Get started running Pinot in Kubernetes.
Note: The examples in this guide are sample configurations to be used as reference. For production setup, you may want to customize it to your needs.
Prerequisites
Kubernetes
This guide assumes that you already have a running Kubernetes cluster.
If you haven't yet set up a Kubernetes cluster, see the links below for instructions:
Pinot
Make sure that you've downloaded Apache Pinot. The scripts for the setup in this guide can be found in our open source project on GitHub .
Git clone project source
Copy # checkout pinot
git clone https://github.com/apache/pinot.git
cd pinot/helm/pinot
Set up a Pinot cluster in Kubernetes
Start Pinot with Helm
Run Helm with pre-installed package
The Pinot repository has pre-packaged Helm charts for Pinot and Presto. The Helm repository index file is here .

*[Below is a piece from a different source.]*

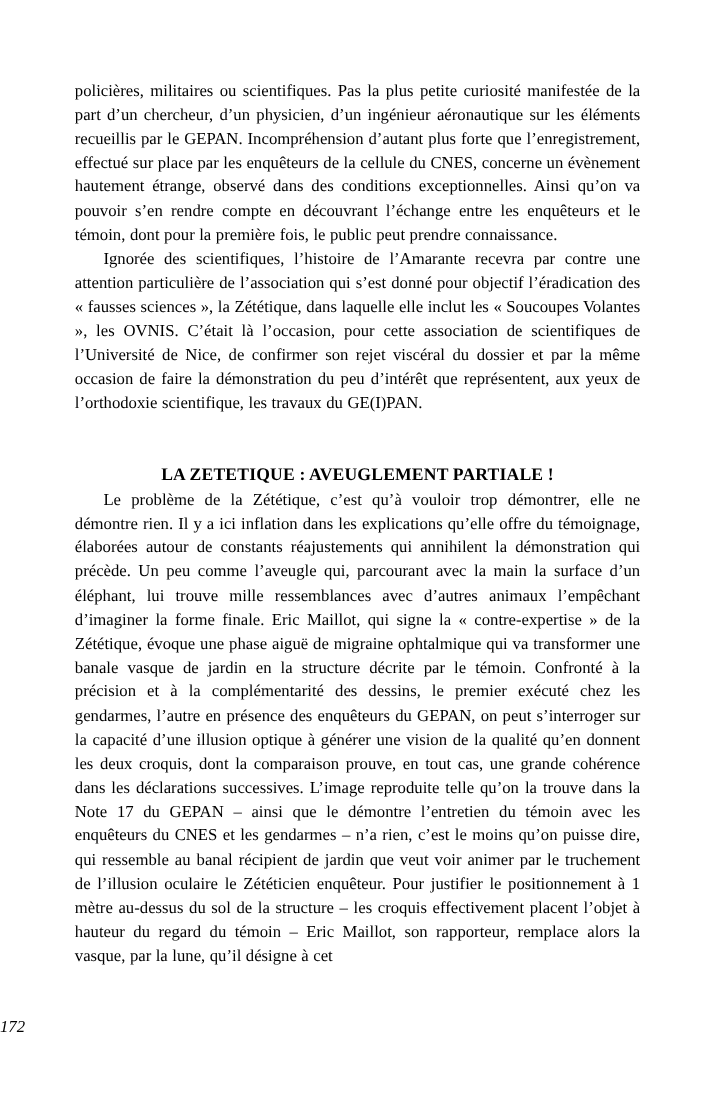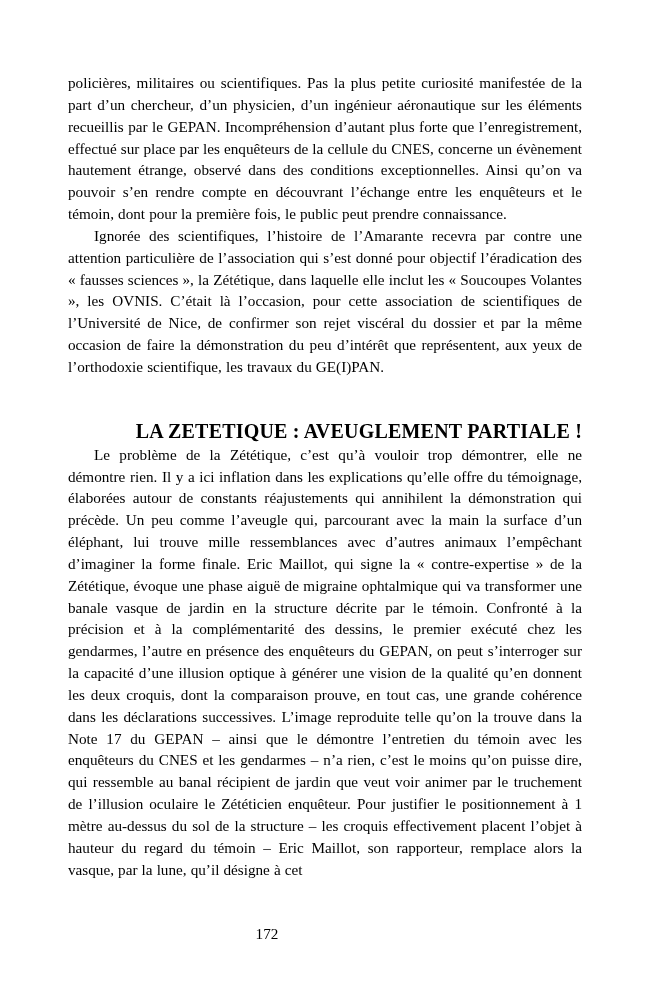"LA ZETETIQUE : AVEUGLEMENT PARTIALE" h2.section-heading { font-size: 20px -> 16px; text-align: right -> center }
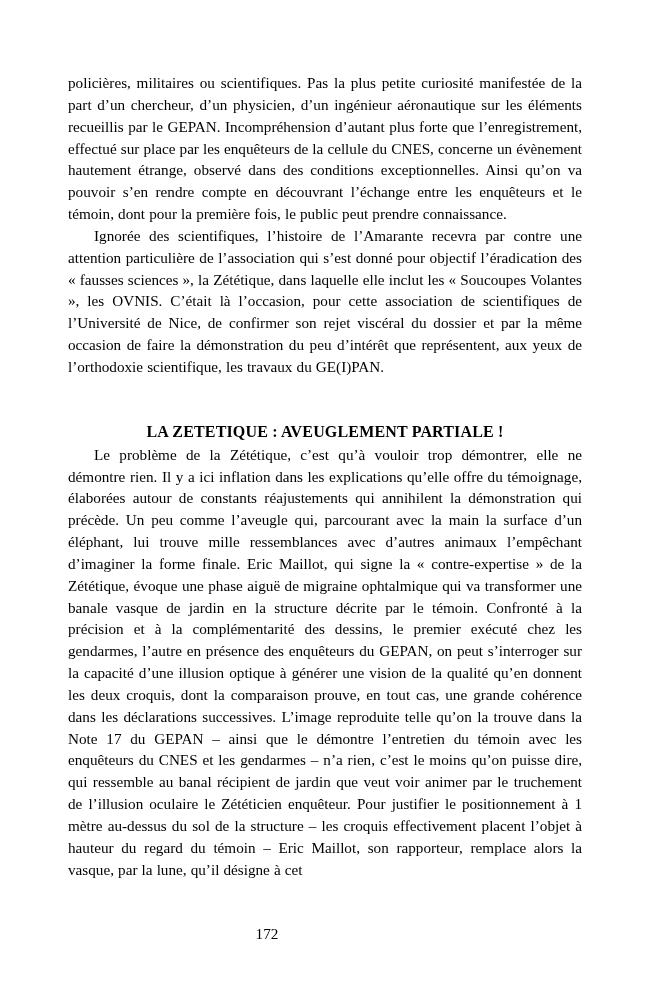"172" .page-number { font-style: none -> italic; text-align: center -> left }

Copy helm repo add pinot https://raw.githubusercontent.com/apache/pinot/master/helm
kubectl create ns pinot-quickstart
helm install pinot pinot/pinot \
-n pinot-quickstart \
--set cluster.name=pinot \
--set server.replicaCount= 2
Note : Specify StorageClass based on your cloud vendor. Don't mount a blob store (such as AzureFile, GoogleCloudStorage, or S3) as the data serving file system. Use only Amazon EBS/GCP Persistent Disk/Azure Disk-style disks.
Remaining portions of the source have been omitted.